Archiving101.com; in depth no nonsense information about archiving and related technologies.
27th August 2007

While protecting yourself, you can reap business benefits

Computerworld posted an interesting article on email archiving last week with a nice quote of me in it as well.  The article can be found here:

http://www.computerworld.com/action/article.do?command=viewArticleBasic&articleId=9032621

posted in Uncategorized | 0 Comments

25th August 2007

Why are PST files bad and how can a bad consolidation give you headaches?

 The PST migration utilities that archiving vendors pitch is another one of those slick highly marketed features that tries to make you believe rescue is near.  For those that haven’t realized it yet… PST migrations even with the most advanced tools will take a long time.  Any vendor that claims that their PST migration stuff is better than sliced bread should be red flagged. 

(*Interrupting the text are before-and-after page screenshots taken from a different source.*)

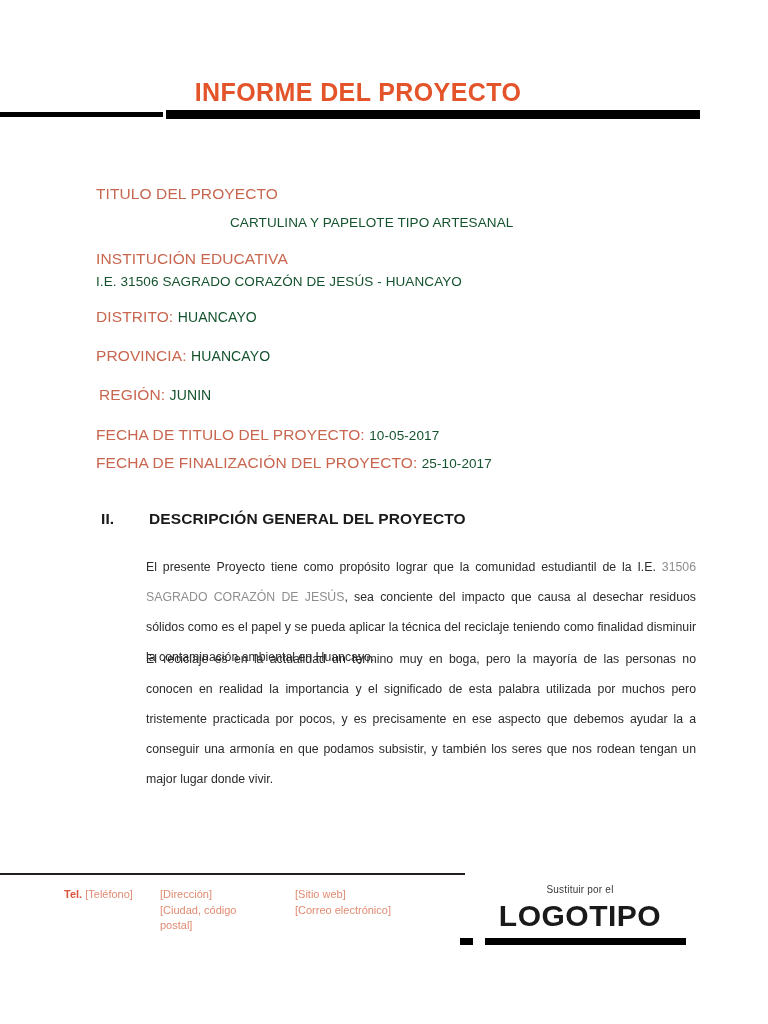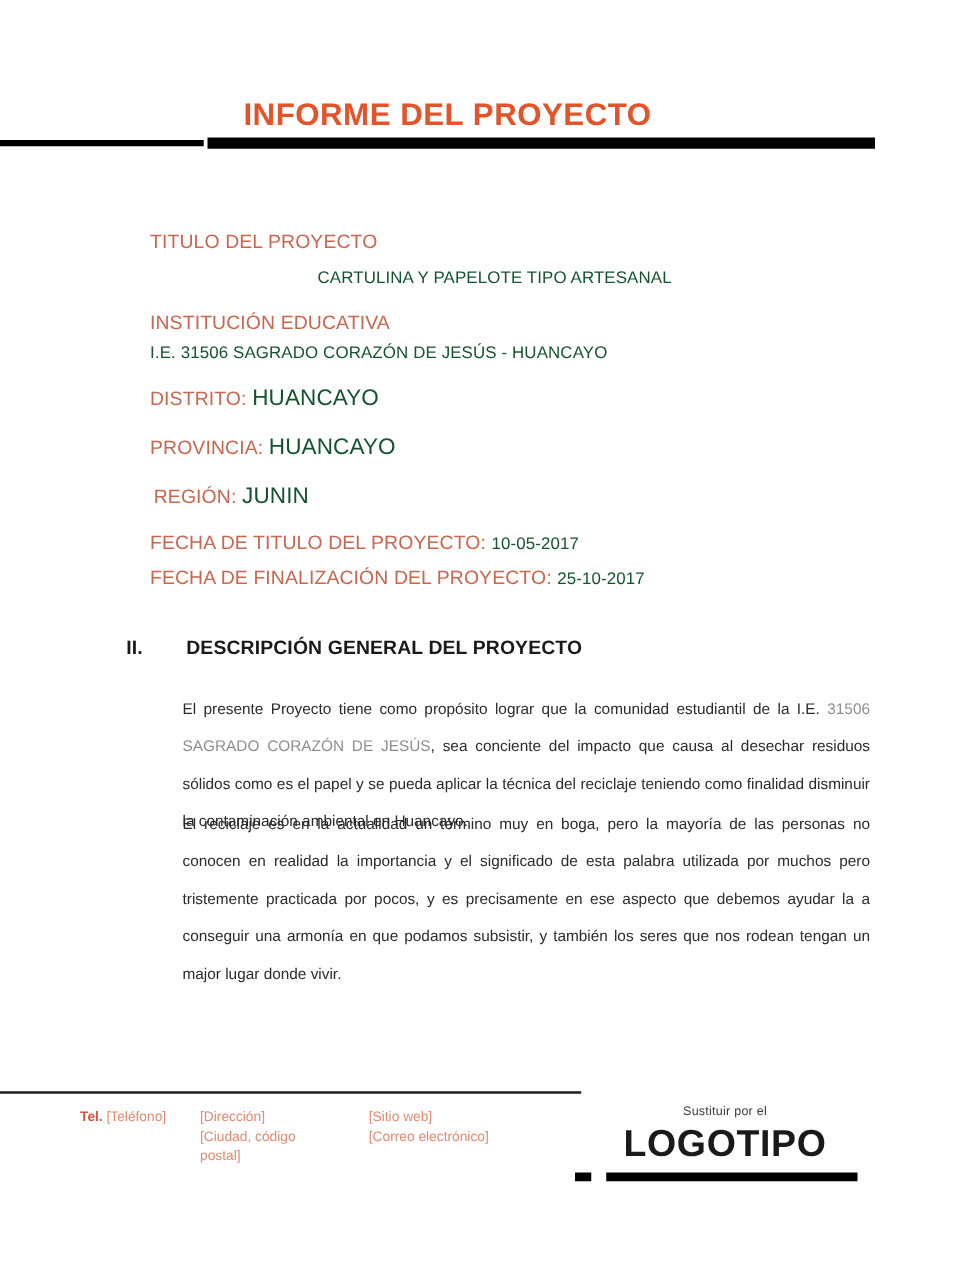--- a/index.html
+++ b/index.html
@@ -72,7 +72,7 @@
   }
   .section-one-title .num { margin-right: 7px; }
 
-  .field-block { position: absolute; left: 96px; margin-left: 24px; }
+  .field-block { position: absolute; left: 96px; }
   .label {
     color: #c8664f;
     font-size: 15.5px;

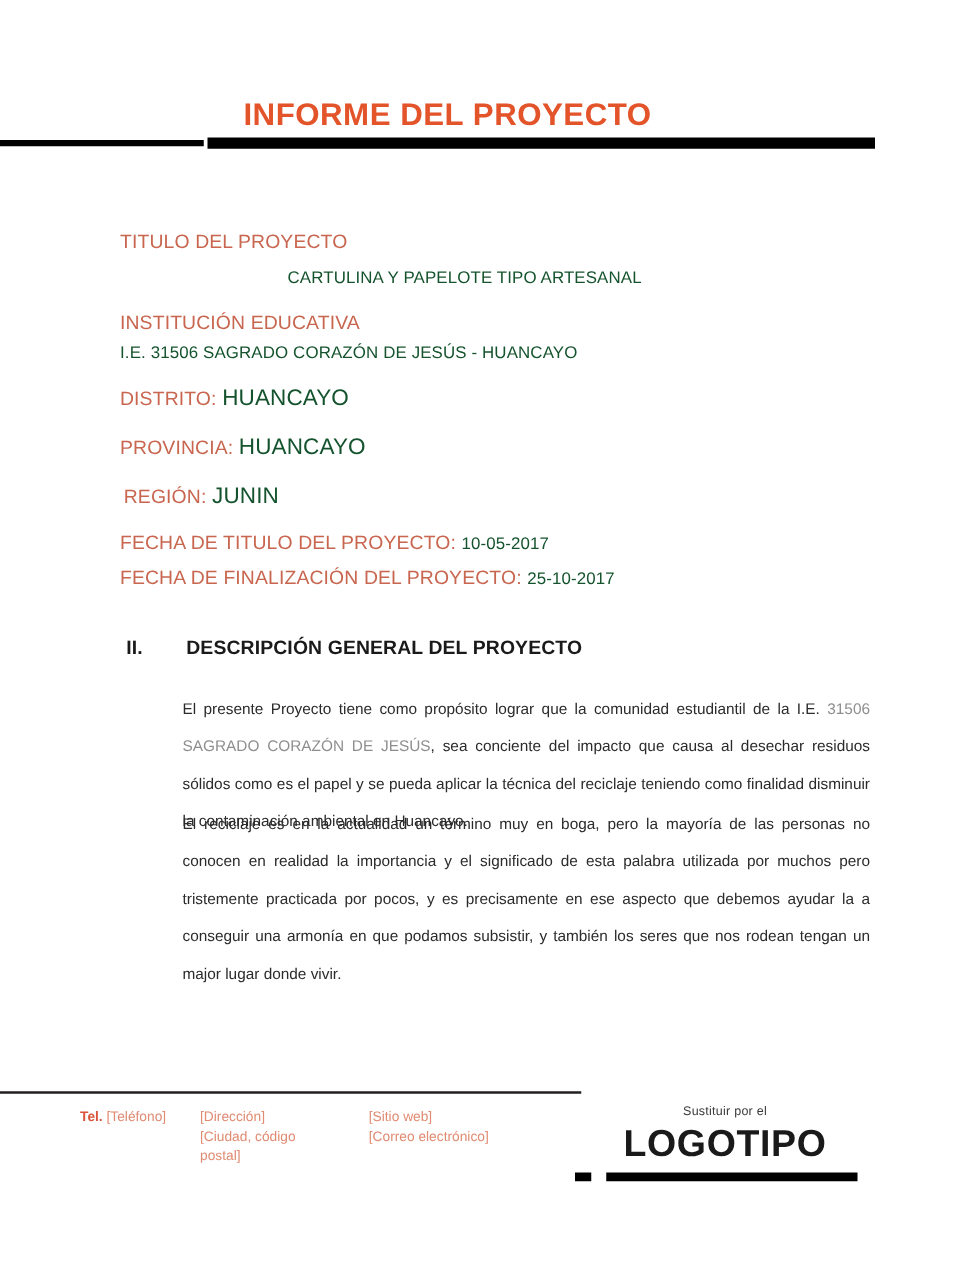--- a/index.html
+++ b/index.html
@@ -96,7 +96,7 @@
 
   .f-distrito .value,
   .f-provincia .value,
-  .f-region .value { font-size: 18px; }
+  .f-region .value { font-size: 14px; }
   .f-inicio .value,
   .f-fin .value { font-size: 13.5px; }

Here is the scoop … it is the truth that these utilities will save you an enormous amount of time compared to the other option you might have which is searching the network and manually import the PST  back in the Exchange Mailbox.  Many of these PST file ingestion tools are highly advanced and allow for some serious tailoring to your environment… others… well… they are not much more beyond a login script. 

One of the options that some of these tools offer is bringing these PST files into the Exchange Mailbox and let the stubbing take care of the rest , or it would bring the data back into the archive directly and create stubs in the mailbox.  As with one of my previous posts … I’m convinced that the legacy way of stubbing is a bad idea and with the table below I’d like to point out a few areas of concern.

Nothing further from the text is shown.